Par ailleurs, le nombre élevé d’étudiants par encadrant limite des échanges décrits comme « irréguliers et discontinus ». Enfin, les séminaires spécifiques à ces enjeux restent rares, observent les auteurs.
Comment a évolué la démarche de recherche ?
Nous avions commencé par adopter une approche scholarship of teaching & learning (SoTL) en recherchant des éléments dans la littérature scientifique. Cependant, elle a progressivement évolué vers la création d’une communauté de pratiques, où des enseignants testent des choses dans leur pratique et font des retours.
Cette démarche est particulièrement riche, car elle a permis de voir l’émergence d’une véritable communauté, avec des applications propres à différents contextes. La flexibilité est un point clé : les modalités mises en place peuvent être adaptées et réutilisées.
Quelles applications en France et en Suisse ?
En France, des référentiels de compétences existent déjà pour les enseignants-chercheurs, mais ils sont plus génériques. Il est toujours utile d’avoir des cadres pour former les futurs collègues et de les adapter selon les contextes et les disciplines.
Quel usage a été fait de ce référentiel depuis sa production ? Quels projets pour la suite ?
Le référentiel a notamment été diffusé par une collègue libanaise dans son établissement. À l’Université de Lausanne, des projets sont en cours pour renforcer l’encadrement et la supervision au niveau du master.
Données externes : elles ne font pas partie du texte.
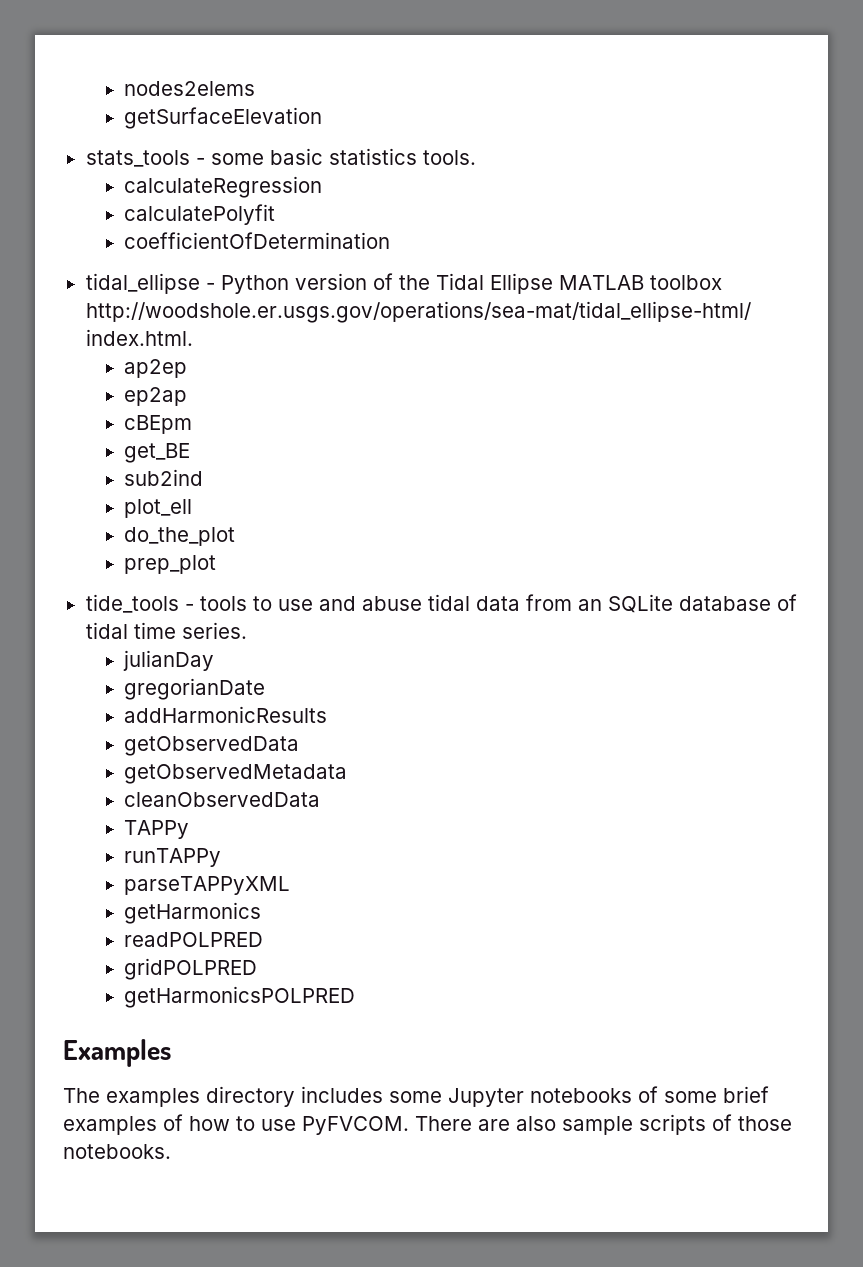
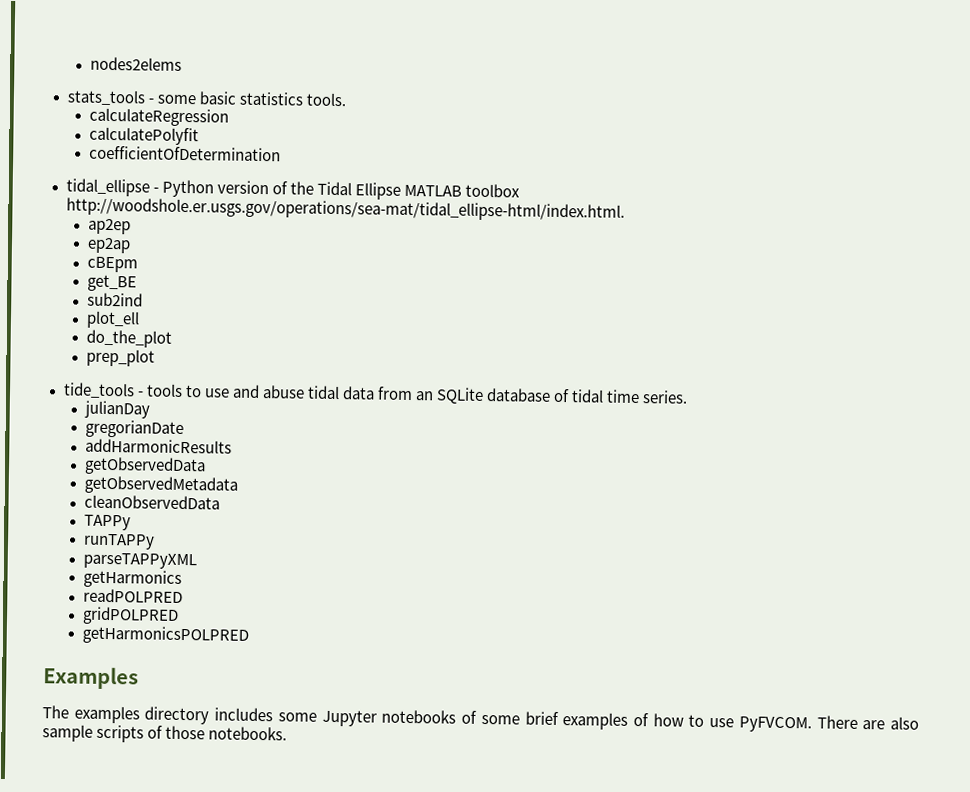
- getSurfaceElevation

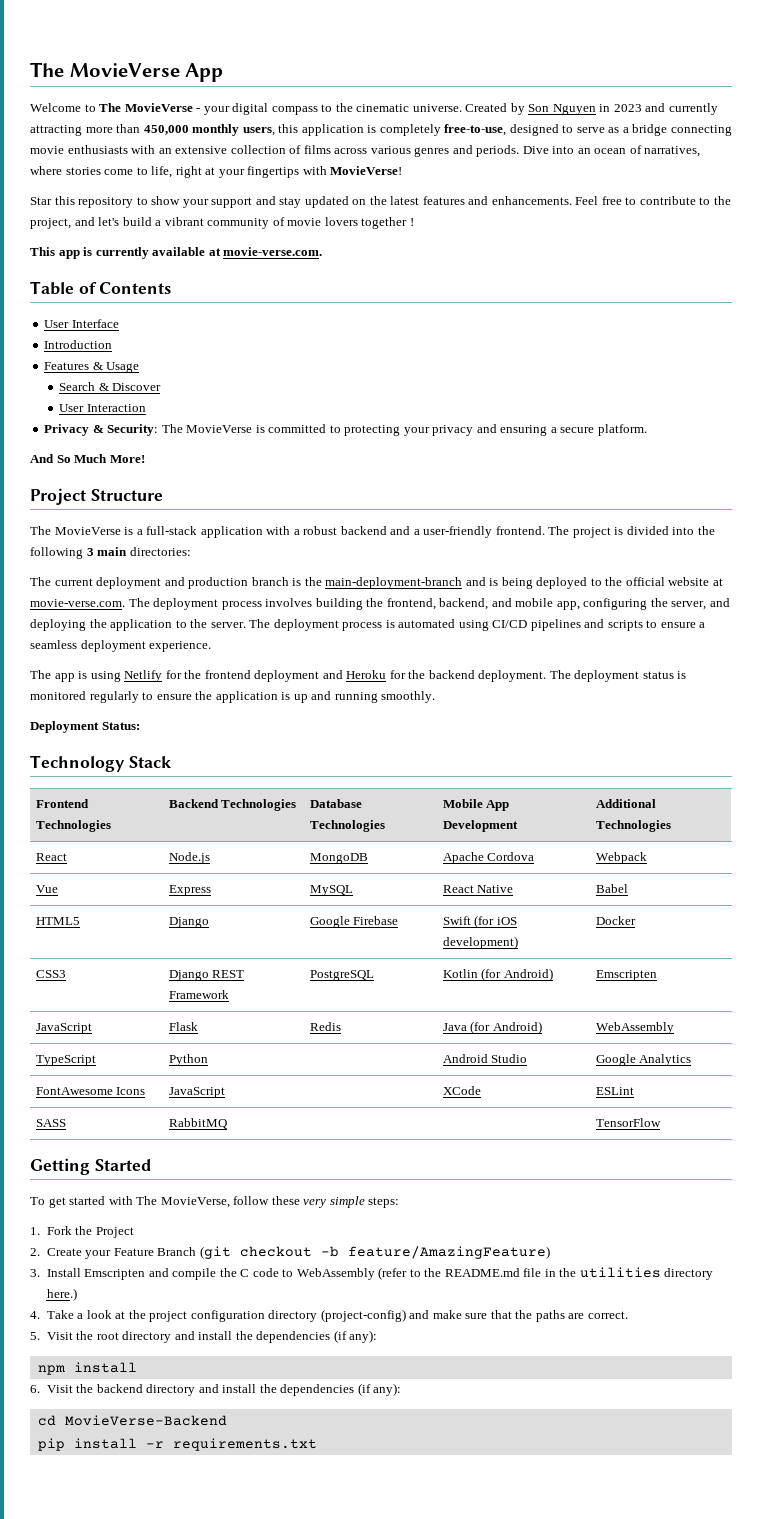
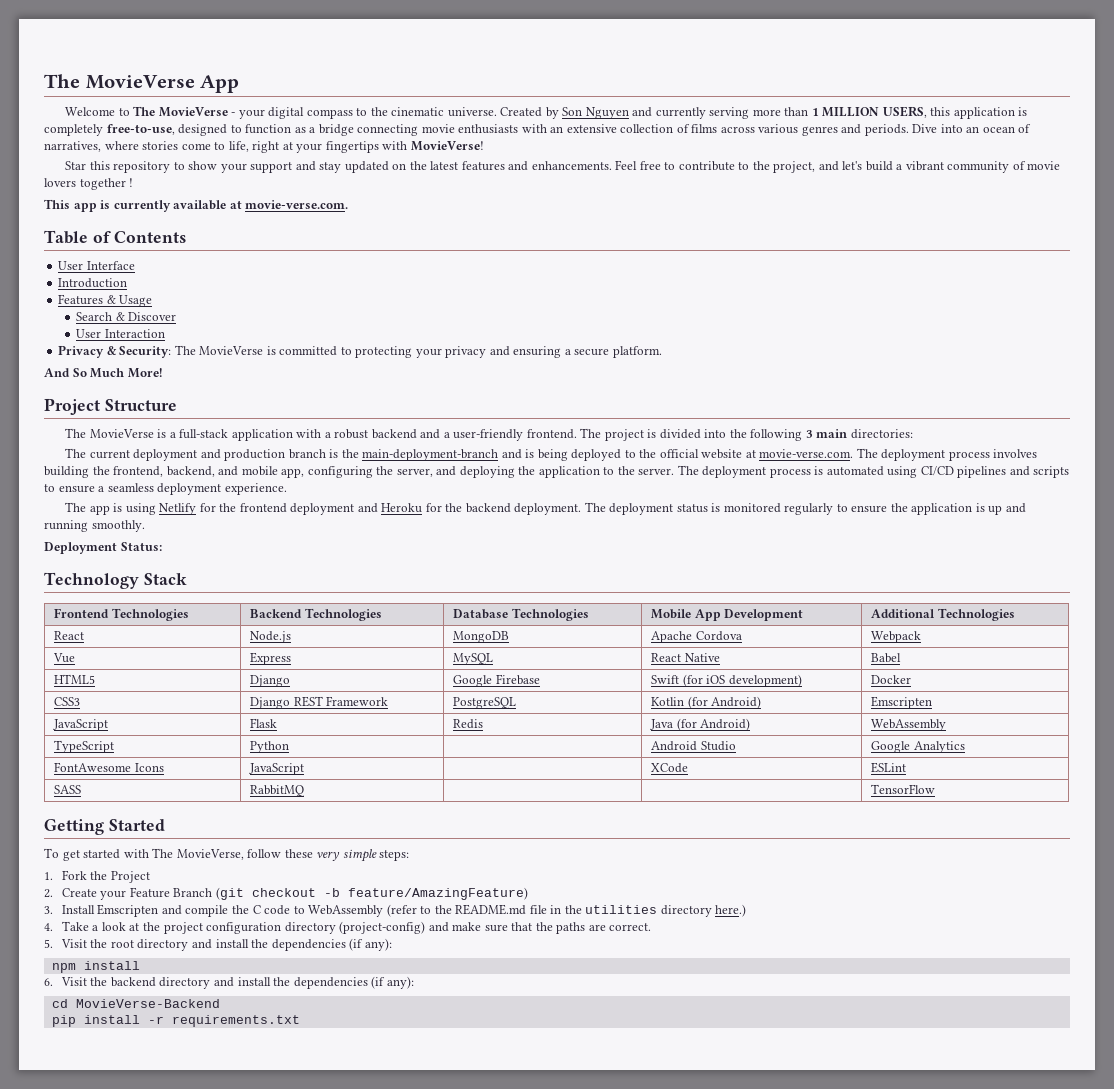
- Created by Son Nguyen in 2023 and currently attracting more than 450,000 monthly users, this application is completely free-to-use, designed to serve as a bridge connecting movie enthusiasts with an extensive collection of films across various genres and periods.
+ Created by Son Nguyen and currently serving more than 1 MILLION USERS, this application is completely free-to-use, designed to function as a bridge connecting movie enthusiasts with an extensive collection of films across various genres and periods.

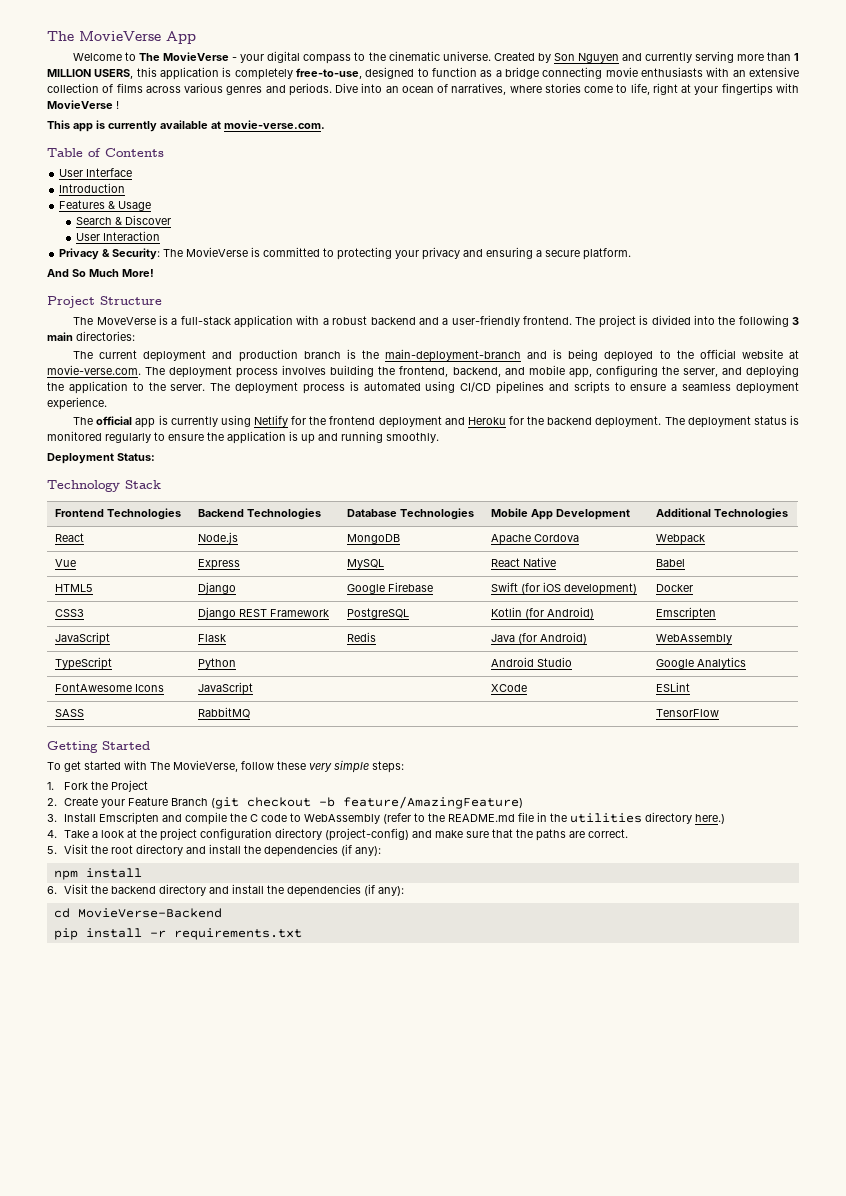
- Dive into an ocean of narratives, where stories come to life, right at your fingertips with MovieVerse!
- Star this repository to show your support and stay updated on the latest features and enhancements. Feel free to contribute to the project, and let's build a vibrant community of movie lovers together !
+ Dive into an ocean of narratives, where stories come to life, right at your fingertips with MovieVerse !
- The MovieVerse is a full-stack application with a robust backend and a user-friendly frontend.
+ The MoveVerse is a full-stack application with a robust backend and a user-friendly frontend.
- The app is using Netlify for the frontend deployment and Heroku for the backend deployment.
+ The official app is currently using Netlify for the frontend deployment and Heroku for the backend deployment.

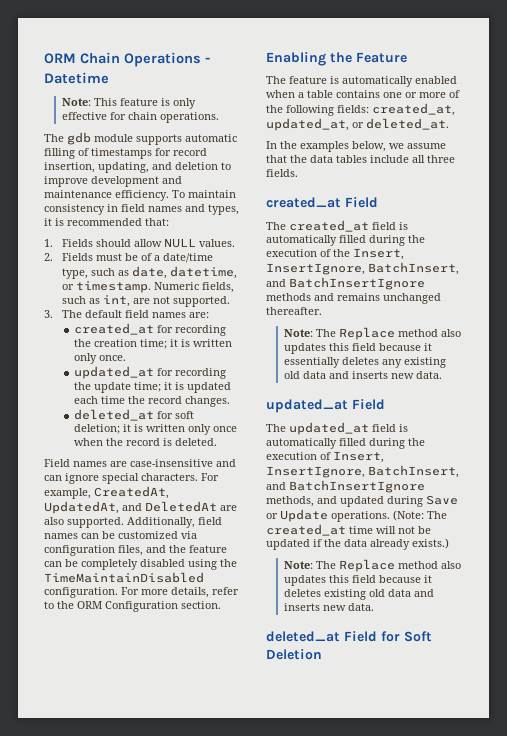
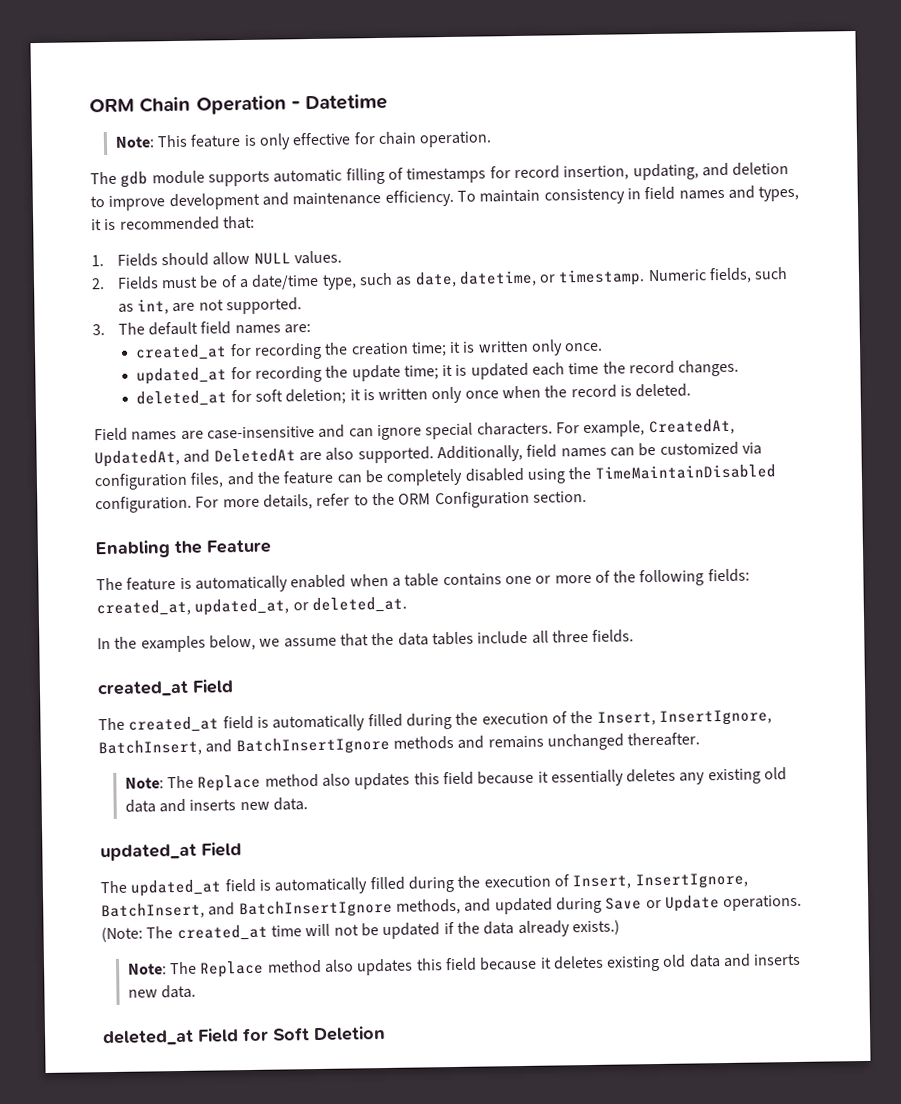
- ORM Chain Operations - Datetime
+ ORM Chain Operation - Datetime
- Note: This feature is only effective for chain operations.
+ Note: This feature is only effective for chain operation.

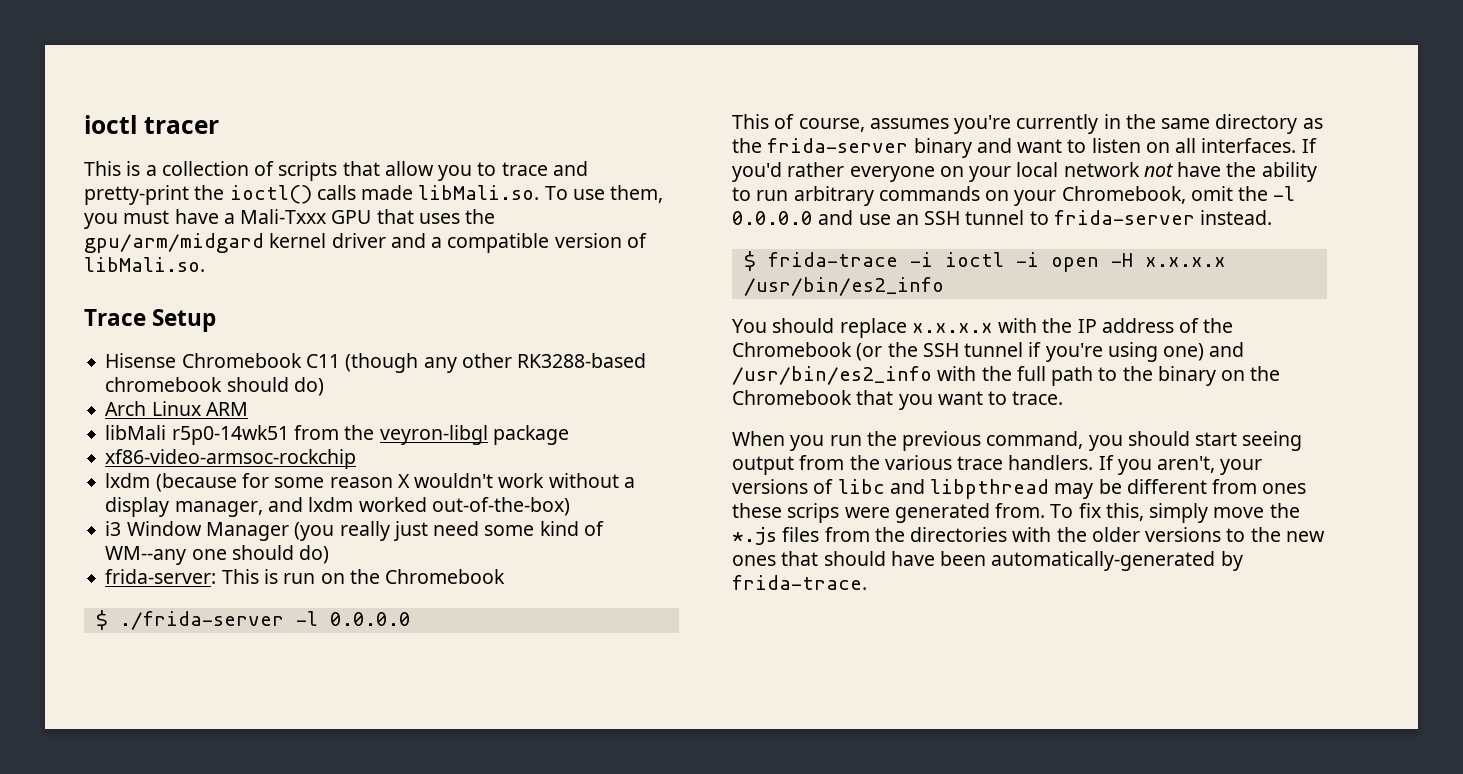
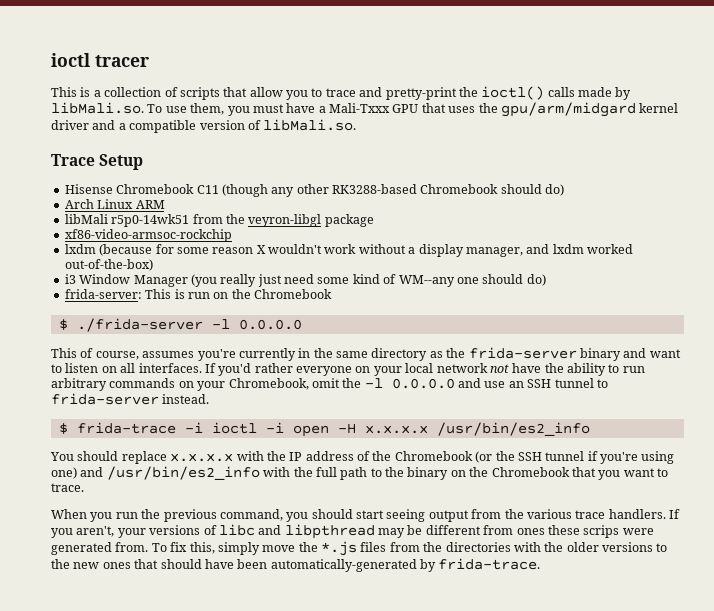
- This is a collection of scripts that allow you to trace and pretty-print the ioctl() calls made libMali.so. To use them, you must have a Mali-Txxx GPU that uses the gpu/arm/midgard kernel driver and a compatible version of libMali.so.
+ This is a collection of scripts that allow you to trace and pretty-print the ioctl() calls made by libMali.so. To use them, you must have a Mali-Txxx GPU that uses the gpu/arm/midgard kernel driver and a compatible version of libMali.so.
- Hisense Chromebook C11 (though any other RK3288-based chromebook should do)
+ Hisense Chromebook C11 (though any other RK3288-based Chromebook should do)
L’idée serait de créer un module de formation en ligne, principalement destiné à nos enseignants, qui sera par la suite accessible en open access.
Les prochaines étapes envisagées au sein de l’Université Libanaise
Selon les auteurs de l’étude, l’utilisation du référentiel nécessitera des mises à jour régulières, en tenant compte des évolutions pédagogiques et des retours d’expérience des utilisateurs
Il est prévu de soumettre ce travail à un plus grand nombre d’enseignants-chercheurs de l’Université Libanaise pour validation afin d’assurer son adoption et sa reconnaissance. Il s’agira, enfin, d’évaluer son impact sur l’acquisition des connaissances des étudiants et le développement des compétences des enseignants.